_Assignment_
Print the listing below exactly, images excluded.
═══
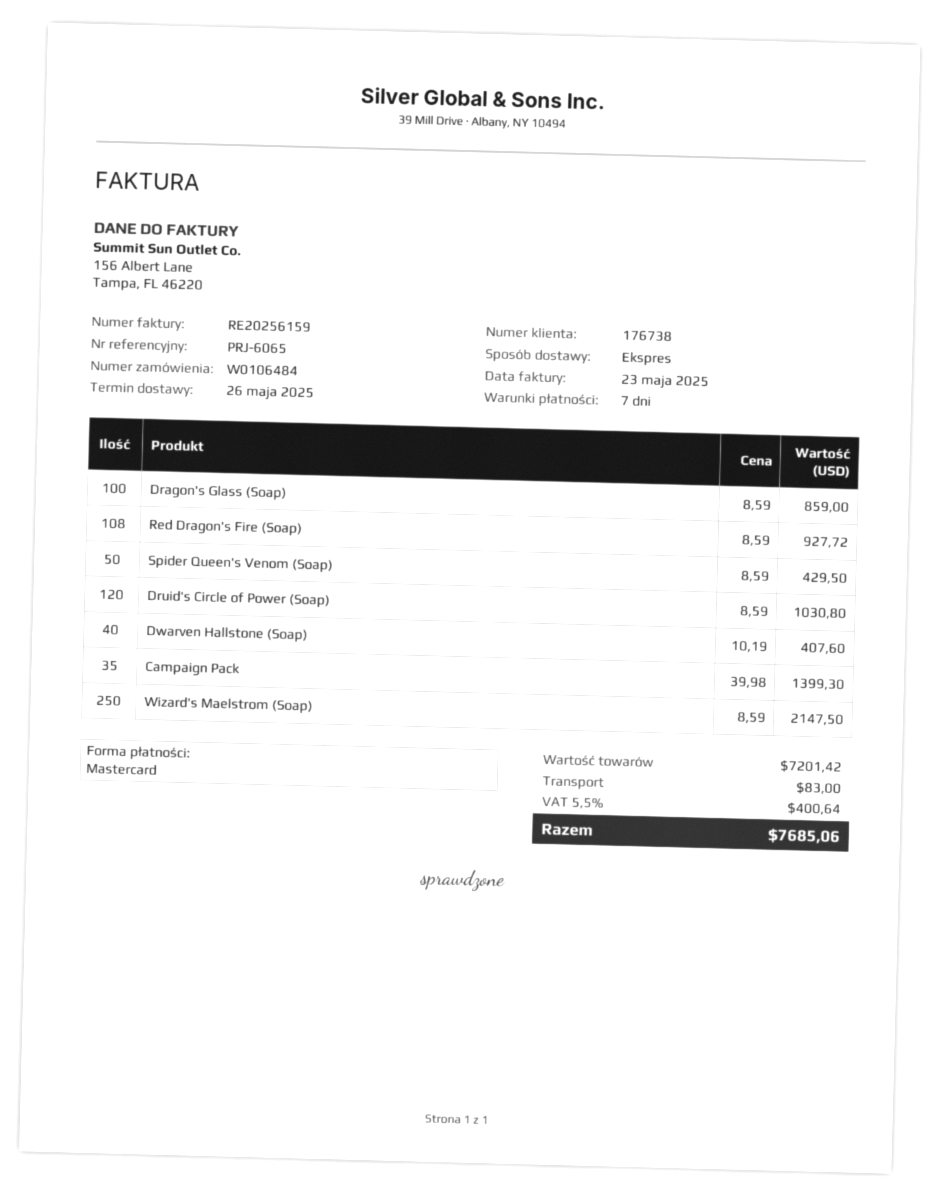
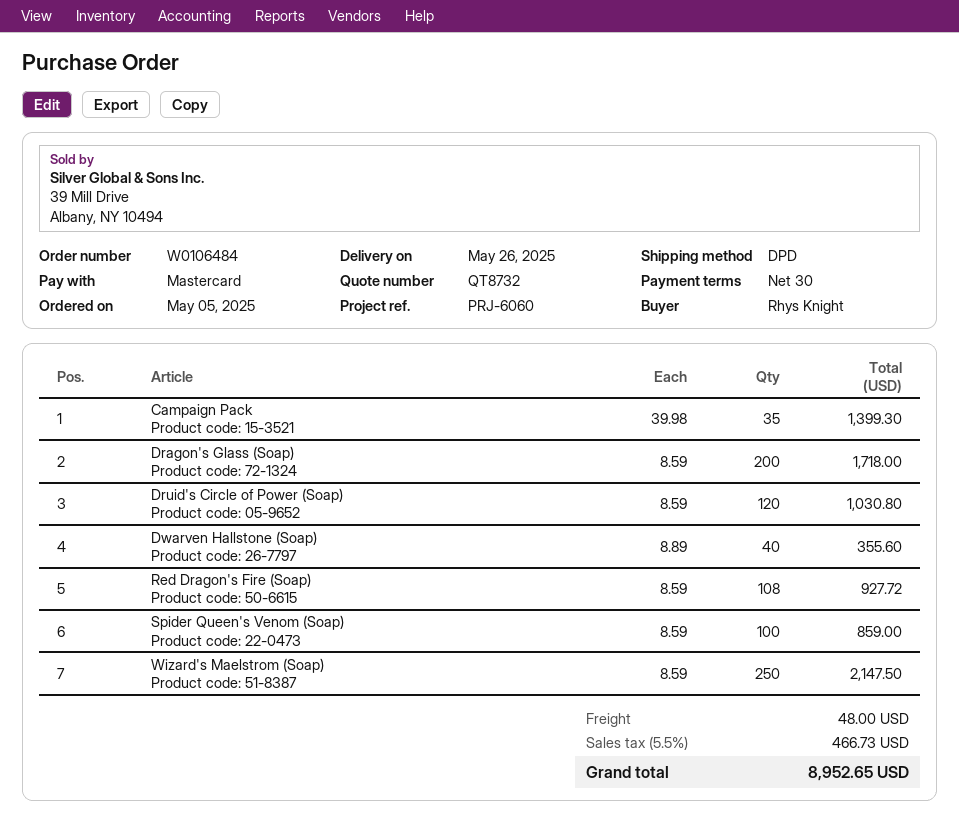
payment terms: 7 days -> 30 days
reference: PRJ-6065 -> PRJ-6060
shipping method: express -> DPD
Dragon's Glass (Soap): 100 x 8.59 = 859.00 -> 200 x 8.59 = 1718.00
Spider Queen's Venom (Soap): 50 x 8.59 = 429.50 -> 100 x 8.59 = 859.00
Dwarven Hallstone (Soap): 40 x 10.19 = 407.60 -> 40 x 8.89 = 355.60
shipping: 83.00 -> 48.00
tax: 5.5% = 400.64 -> 5.5% = 466.73
total: 7685.06 -> 8952.65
═══
_Solution_
payment terms: 7 days -> 30 days
reference: PRJ-6065 -> PRJ-6060
shipping method: express -> DPD
Dragon's Glass (Soap): 100 x 8.59 = 859.00 -> 200 x 8.59 = 1718.00
Spider Queen's Venom (Soap): 50 x 8.59 = 429.50 -> 100 x 8.59 = 859.00
Dwarven Hallstone (Soap): 40 x 10.19 = 407.60 -> 40 x 8.89 = 355.60
shipping: 83.00 -> 48.00
tax: 5.5% = 400.64 -> 5.5% = 466.73
total: 7685.06 -> 8952.65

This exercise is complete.